Applications for limited company buy-to-let mortgages have soared since December and now make up to one in three new cases.
Growth has been driven by Chancellor George Osborne's plans to phase out higher rate tax relief on mortgage interest repayments from April next year.
The change will not affect landlords who invest through a limited company, driving up demand from this source.
New figures from Kent Reliance show that limited company mortgages made up just 18% of all applications by value in July, rising to 32% in December.
The lender has commissioned a new report to educate landlords on the tax implications of incorporating, with accountancy firm EY.
It warned that many landlords could enter a limited company holding without fully understanding the implications of doing so.

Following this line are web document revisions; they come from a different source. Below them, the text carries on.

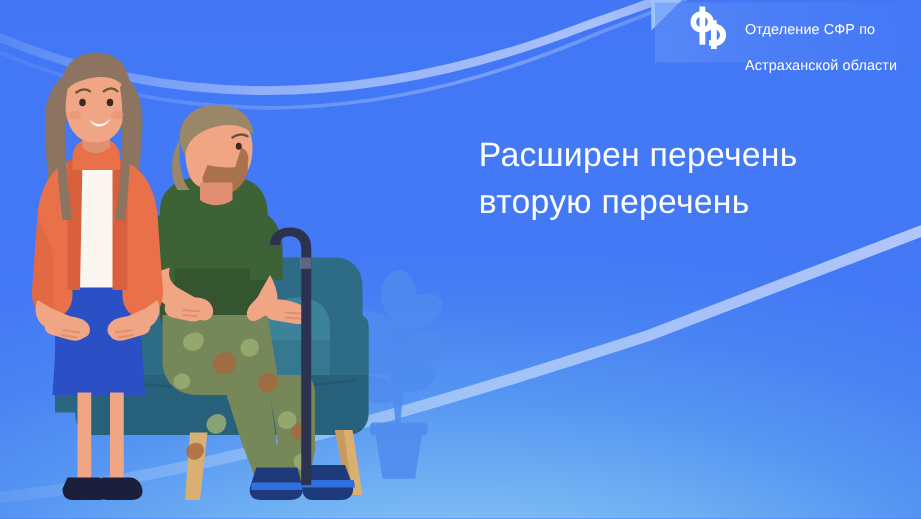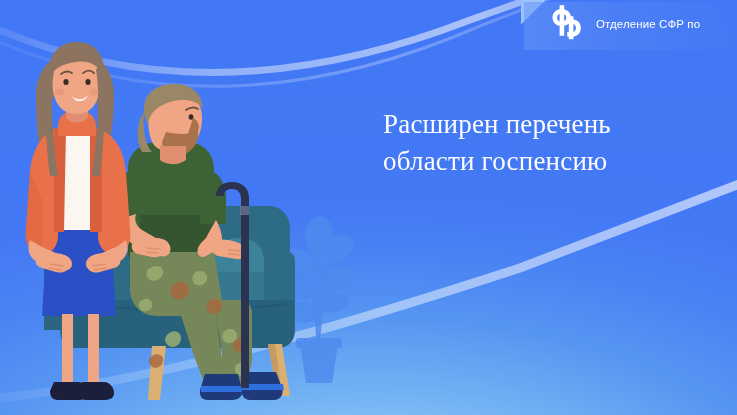--- a/index.html
+++ b/index.html
@@ -42,21 +42,21 @@
     background:linear-gradient(135deg,#9dc3fb 0%, #9dc3fb 48%, rgba(157,195,251,0) 50%);
     pointer-events:none;
   }
 
   
   .headline{
     position:absolute;left:383px;top:106px;width:330px;
     color:#fdfdff;font-size:27px;line-height:37px;font-weight:400;
     letter-spacing:.2px;
   }
-  .headline .ln{display:block;white-space:nowrap;font-family:Liberation Serif, serif;}
+  .headline .ln{display:block;white-space:nowrap;}
 
   
   .illo{position:absolute;left:0;top:0;width:420px;height:415px;}
 </style>
 </head>
 <body>
 
 <div id="banner">
 
   <div class="top-wash"></div>
@@ -278,21 +278,22 @@
           <path d="M24.8 14.2 h4.6 v23.0 h-4.6 Z"></path>
           <path d="M26.8 17.0 c6.0 0 10.1 3.7 10.1 9.0 c0 5.3 -4.1 9.0 -10.0 9.0
                    c-1.4 0 -2.6 -0.2 -3.7 -0.6 l0 -4.6 c1.0 0.5 2.1 0.8 3.4 0.8
                    c3.2 0 5.4 -1.9 5.4 -4.6 c0 -2.7 -2.2 -4.6 -5.5 -4.6
                    c-1.2 0 -2.3 0.2 -3.3 0.7 l0 -4.5 c1.1 -0.4 2.3 -0.6 3.6 -0.6 Z"></path>
         </g>
       </svg>
     </div>
     <div class="logo-text">
       <span>Отделение СФР по</span>
+      <span>Астраханской области</span>
     </div>
   </div>
 
   <div class="headline">
     <span class="ln">Расширен перечень</span>
-    <span class="ln">области госпенсию</span>
+    <span class="ln">вторую перечень</span>
   </div>
 
 </div>
 
 </body></html>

The report suggests that landlords could make big savings by setting up a limited company, in one example cutting the tax on rental profits from £4,480 to just £1,101 a year.
John Eastgate, sales & marketing director for OneSavings Bank, said: “For many, incorporation will bring down tax bills, but it is not a one-size-fits-all approach.
“For instance, landlords will need to factor in additional transactional and administrative costs if they do make the move.
“We’d urge any property investor to seek professional advice from a suitably qualified professional before any decision.”
Kent Reliance for Intermediaries recently announced a new policy allowing landlords who wish to transfer their existing buy-to-let property from their individual name into a company or limited liability partnership structure.